Gross National Product (GNP) - A measure of what its citizens produced and whether they produced these items within its borders.

What is included in GDP?
C + IG + G + Xn

  1. Consumption - takes up 67% of economy; final goods and services
  2. Gross Private Domestic Investment - Factory equipment maintenance; new factory equipment; construction of housing; unsold inventory of products built in a year.
  3. Government spending - Military buying weapons; school districts buying buses or other equipment.
  4. Net export - (Export - Imports)
Whats not included in GDP?


  1. Used or second hand goods.
  2. Intermediate goods - goods and services that are purchased for resale or for further processing or manufacturing.
  3. Non market activities - Volunteer work, babysit, illegal drug sales, bartering and trading.
  4. Financial transactions - stocks, bonds, real-estate.
  5. Gifts or transfer payments - Public payments: recipients contribute nothing to the current production. ex. social security, welfare payments.

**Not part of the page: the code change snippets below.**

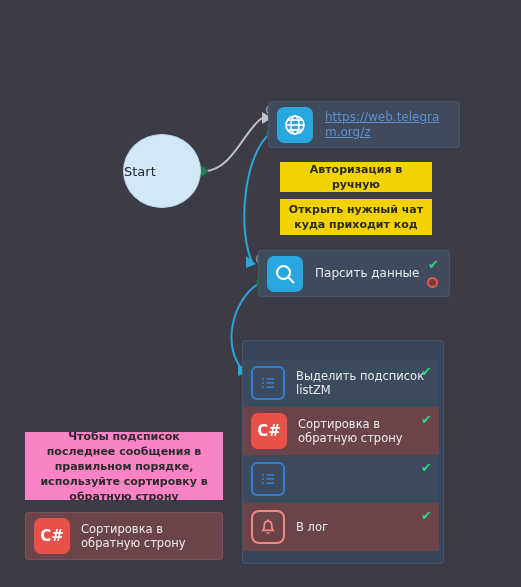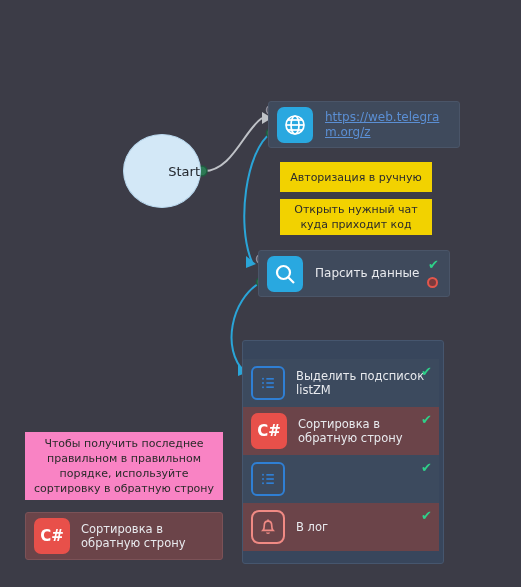"Start" #start-node { justify-content: flex-end -> flex-start }
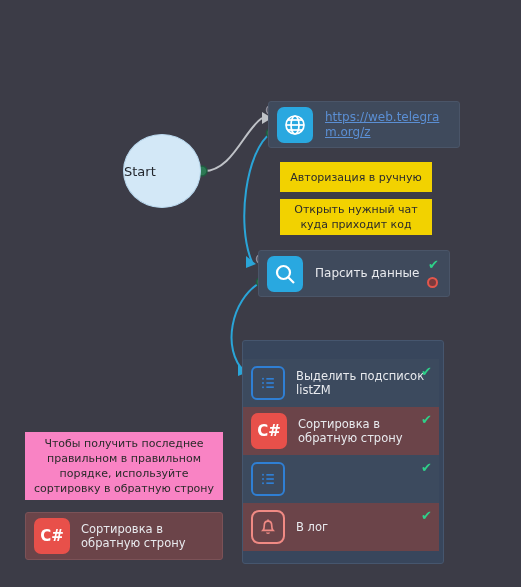"Авторизация в ручную" .note { font-weight: none -> bold }
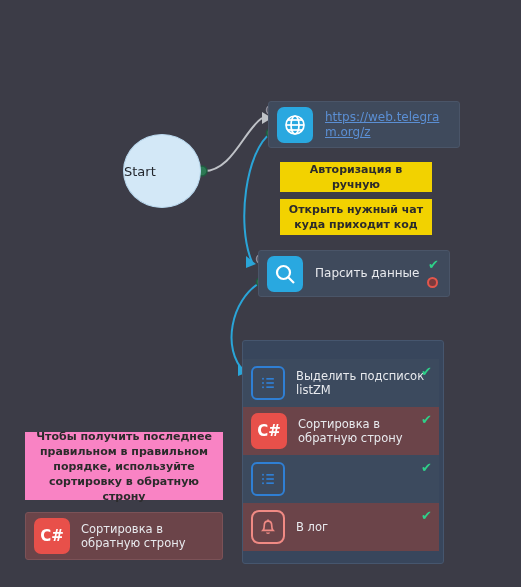"Чтобы получить последнее правильном в" span.txt { text: получить последнее правильном -> подсписок последнее сообщения }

Private payments: produces no output and is simply transferring funds from one individual to another. ex. scholarships, christmas gifts.
Expenditure approach - adding up the market value of all domestic expenditures made on final goods and services in a single year.
          C + IG + G + Xn = GDP

Income approach - adding up all the income earned by households and firms in a single year.
          W + R + I + P + Statistical adjustments = GDP
Wages Rents Interest Profit
Wages - compensation of employees and salaries.
Rent - From tenants to landlord; lease payments that corporations pay for the use of space.
Interests - Money paid by private businesses to the suppliers of loans used to purchase capital.
Profit - Corporate income taxes, dividends, undistributed corporate profits.


Circular Flow Model


The Circular flow model - represents the transactions within an economy
  • Goods and Services flow clockwise
Two Markets
      1. Resource or Factor Market- The place where households sell resources and the businesses buy resources
      2. Product Market- The place where goods and services are produced by businesses and are bought and sold to the households
3 Economic Factors: 
     1. Household- Person or group of people that share income
     2. Government

     3. Firm- An organization that produces goods and services for sale

Business Cycles







    Expansionary:

  •       Real output in the economy is increasing and the unemployment rate is declining
  •       Construction= Growth Stage 
         Peak:

  •       Where real output is at its highest point
         Contraction (Recession):

  •        Real output in economy is decreasing and the unemployment rate is rising.